• **WHAT TO WORK ON**
From the entries below, return exactly the lines beginning at the one that contains "border:1px solid #9a9894;" and ending at the one that contains "left:0; width:768px; height:527px;", both of them included, and only those lines.

• **DATA TO USE**

+---+

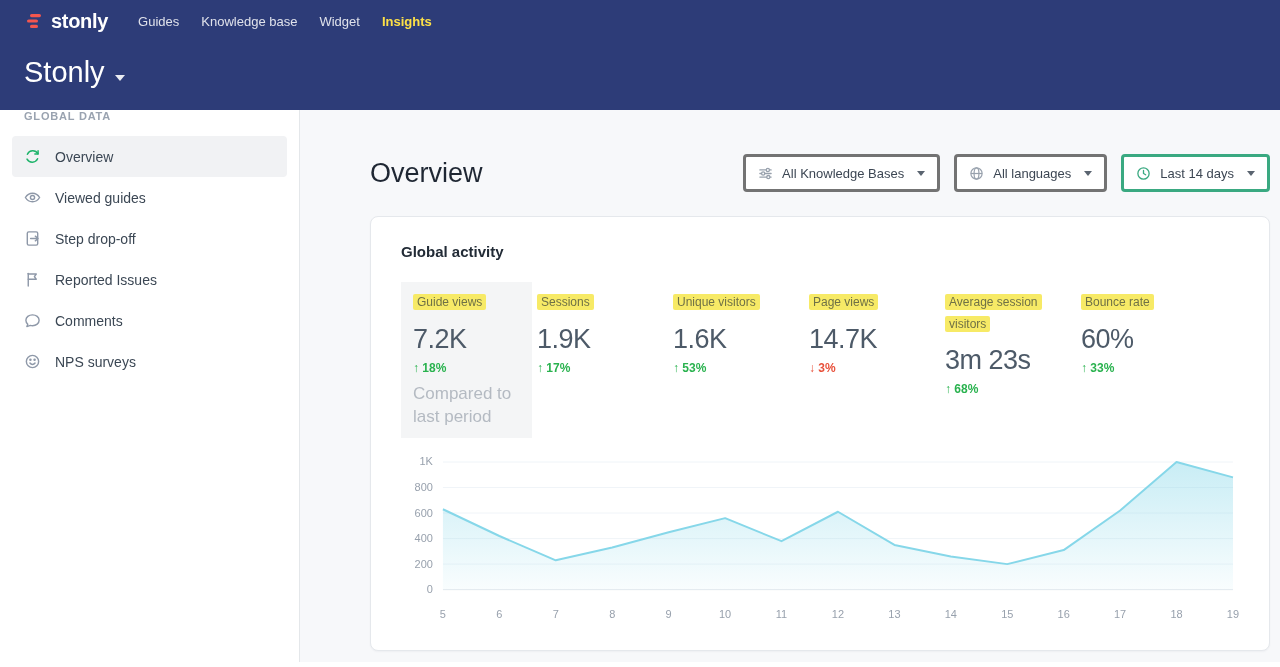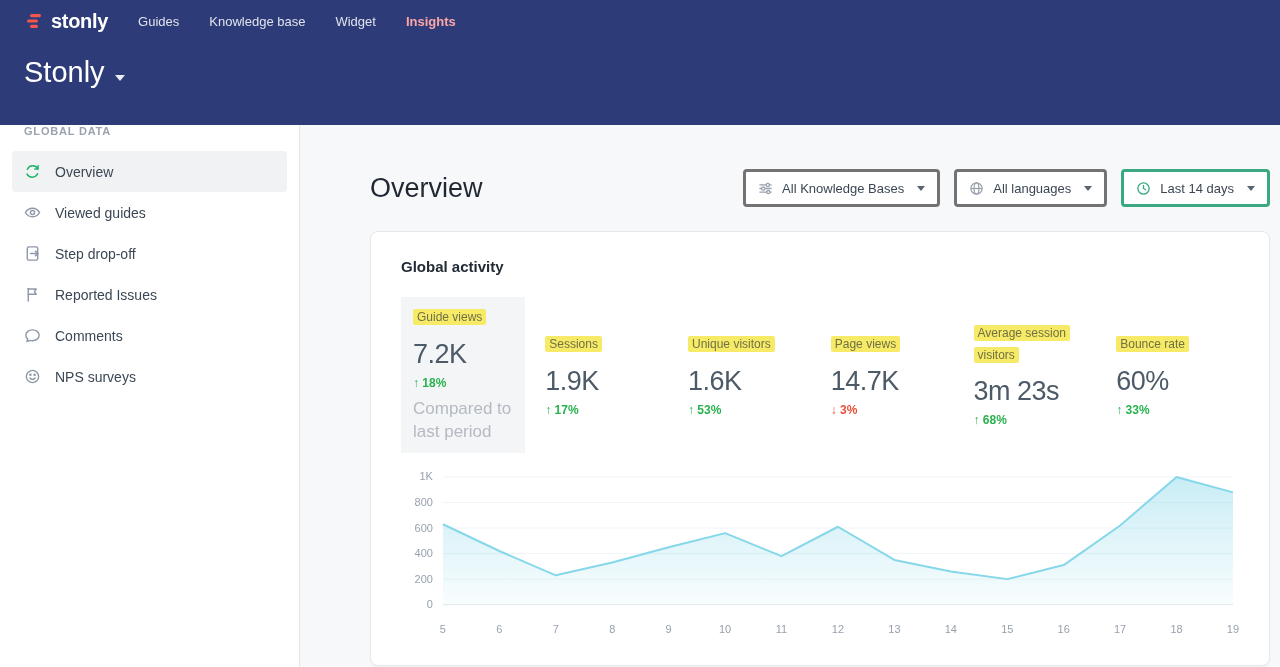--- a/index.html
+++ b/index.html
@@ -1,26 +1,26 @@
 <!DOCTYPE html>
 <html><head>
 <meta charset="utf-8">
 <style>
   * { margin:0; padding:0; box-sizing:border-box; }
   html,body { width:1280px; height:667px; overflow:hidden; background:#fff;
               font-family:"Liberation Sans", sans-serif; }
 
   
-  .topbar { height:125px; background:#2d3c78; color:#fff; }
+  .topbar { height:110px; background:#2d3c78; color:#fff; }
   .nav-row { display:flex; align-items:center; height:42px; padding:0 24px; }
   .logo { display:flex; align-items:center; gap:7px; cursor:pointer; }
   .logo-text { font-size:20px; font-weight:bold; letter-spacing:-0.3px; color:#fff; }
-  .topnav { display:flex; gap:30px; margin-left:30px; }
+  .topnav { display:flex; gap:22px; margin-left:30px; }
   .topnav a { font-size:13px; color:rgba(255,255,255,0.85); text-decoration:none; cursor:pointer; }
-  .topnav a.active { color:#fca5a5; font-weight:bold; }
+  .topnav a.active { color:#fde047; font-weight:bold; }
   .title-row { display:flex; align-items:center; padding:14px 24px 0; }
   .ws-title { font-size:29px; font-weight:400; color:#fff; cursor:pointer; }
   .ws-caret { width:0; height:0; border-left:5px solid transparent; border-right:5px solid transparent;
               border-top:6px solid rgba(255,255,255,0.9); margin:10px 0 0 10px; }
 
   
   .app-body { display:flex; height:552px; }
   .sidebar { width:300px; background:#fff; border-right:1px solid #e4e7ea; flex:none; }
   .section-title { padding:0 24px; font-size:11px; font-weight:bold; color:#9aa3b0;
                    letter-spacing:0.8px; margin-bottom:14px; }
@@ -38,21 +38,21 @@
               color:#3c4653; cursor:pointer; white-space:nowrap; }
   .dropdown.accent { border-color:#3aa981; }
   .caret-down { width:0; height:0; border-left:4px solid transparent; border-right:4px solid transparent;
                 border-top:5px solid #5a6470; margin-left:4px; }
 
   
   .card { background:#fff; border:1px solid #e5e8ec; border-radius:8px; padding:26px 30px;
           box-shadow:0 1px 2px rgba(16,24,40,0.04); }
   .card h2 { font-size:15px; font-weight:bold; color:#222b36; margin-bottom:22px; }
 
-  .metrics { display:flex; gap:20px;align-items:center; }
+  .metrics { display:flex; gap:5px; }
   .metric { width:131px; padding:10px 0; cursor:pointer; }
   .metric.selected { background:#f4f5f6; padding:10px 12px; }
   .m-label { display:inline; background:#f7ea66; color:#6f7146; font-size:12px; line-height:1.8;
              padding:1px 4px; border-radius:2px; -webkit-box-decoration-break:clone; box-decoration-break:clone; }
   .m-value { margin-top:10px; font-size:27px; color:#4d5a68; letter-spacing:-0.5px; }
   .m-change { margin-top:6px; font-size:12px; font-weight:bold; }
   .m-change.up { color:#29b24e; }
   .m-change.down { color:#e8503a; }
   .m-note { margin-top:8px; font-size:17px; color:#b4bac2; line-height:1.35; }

+---+

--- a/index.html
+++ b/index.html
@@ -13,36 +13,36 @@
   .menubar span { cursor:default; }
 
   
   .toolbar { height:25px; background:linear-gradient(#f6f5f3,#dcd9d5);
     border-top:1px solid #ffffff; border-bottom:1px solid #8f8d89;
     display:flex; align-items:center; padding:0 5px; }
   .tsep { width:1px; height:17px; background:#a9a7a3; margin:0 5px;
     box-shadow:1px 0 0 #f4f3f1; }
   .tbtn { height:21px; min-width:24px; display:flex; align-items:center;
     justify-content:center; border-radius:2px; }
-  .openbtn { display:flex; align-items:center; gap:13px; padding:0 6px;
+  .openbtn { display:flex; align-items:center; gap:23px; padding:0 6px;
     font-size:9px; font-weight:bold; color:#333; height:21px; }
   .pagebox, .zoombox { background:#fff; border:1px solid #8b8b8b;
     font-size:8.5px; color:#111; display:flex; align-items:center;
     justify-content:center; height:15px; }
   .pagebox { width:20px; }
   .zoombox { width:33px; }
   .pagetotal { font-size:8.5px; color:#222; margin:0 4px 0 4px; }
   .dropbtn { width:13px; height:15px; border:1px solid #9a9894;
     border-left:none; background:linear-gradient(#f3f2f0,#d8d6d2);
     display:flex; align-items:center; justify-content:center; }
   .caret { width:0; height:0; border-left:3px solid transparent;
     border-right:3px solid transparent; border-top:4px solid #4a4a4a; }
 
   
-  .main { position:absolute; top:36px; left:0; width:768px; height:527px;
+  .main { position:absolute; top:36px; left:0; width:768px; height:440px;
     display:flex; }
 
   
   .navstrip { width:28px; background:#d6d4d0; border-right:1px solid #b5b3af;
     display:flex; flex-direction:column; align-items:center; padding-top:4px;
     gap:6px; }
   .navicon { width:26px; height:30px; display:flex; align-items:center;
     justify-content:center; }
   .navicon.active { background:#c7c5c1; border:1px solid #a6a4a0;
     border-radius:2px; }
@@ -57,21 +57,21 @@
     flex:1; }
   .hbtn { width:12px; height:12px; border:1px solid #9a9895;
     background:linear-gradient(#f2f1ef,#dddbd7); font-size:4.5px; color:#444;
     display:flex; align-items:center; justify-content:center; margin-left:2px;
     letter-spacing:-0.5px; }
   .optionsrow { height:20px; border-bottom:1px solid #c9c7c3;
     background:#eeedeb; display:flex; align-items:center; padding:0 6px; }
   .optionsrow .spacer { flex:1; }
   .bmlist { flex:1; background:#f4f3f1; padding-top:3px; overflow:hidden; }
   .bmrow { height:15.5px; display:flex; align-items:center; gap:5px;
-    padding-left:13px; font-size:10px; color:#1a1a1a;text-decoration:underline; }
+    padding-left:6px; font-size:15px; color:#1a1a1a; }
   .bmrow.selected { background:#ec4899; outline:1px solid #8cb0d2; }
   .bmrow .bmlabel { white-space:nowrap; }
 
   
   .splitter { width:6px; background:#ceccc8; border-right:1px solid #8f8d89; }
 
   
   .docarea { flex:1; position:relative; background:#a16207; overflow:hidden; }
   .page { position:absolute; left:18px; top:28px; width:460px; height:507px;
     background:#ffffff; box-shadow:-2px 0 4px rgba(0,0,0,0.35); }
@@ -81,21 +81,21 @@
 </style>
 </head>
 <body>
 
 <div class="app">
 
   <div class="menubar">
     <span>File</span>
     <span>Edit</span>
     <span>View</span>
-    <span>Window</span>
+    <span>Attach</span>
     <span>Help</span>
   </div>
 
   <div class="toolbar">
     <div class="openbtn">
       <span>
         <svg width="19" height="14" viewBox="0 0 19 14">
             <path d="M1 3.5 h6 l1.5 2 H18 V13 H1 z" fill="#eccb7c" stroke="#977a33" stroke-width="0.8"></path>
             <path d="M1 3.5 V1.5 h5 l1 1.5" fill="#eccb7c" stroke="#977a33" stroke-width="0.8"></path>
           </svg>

+---+

• **OUTPUT**
   .dropbtn { width:13px; height:15px; border:1px solid #9a9894;
     border-left:none; background:linear-gradient(#f3f2f0,#d8d6d2);
     display:flex; align-items:center; justify-content:center; }
   .caret { width:0; height:0; border-left:3px solid transparent;
     border-right:3px solid transparent; border-top:4px solid #4a4a4a; }
 
   
-  .main { position:absolute; top:36px; left:0; width:768px; height:527px;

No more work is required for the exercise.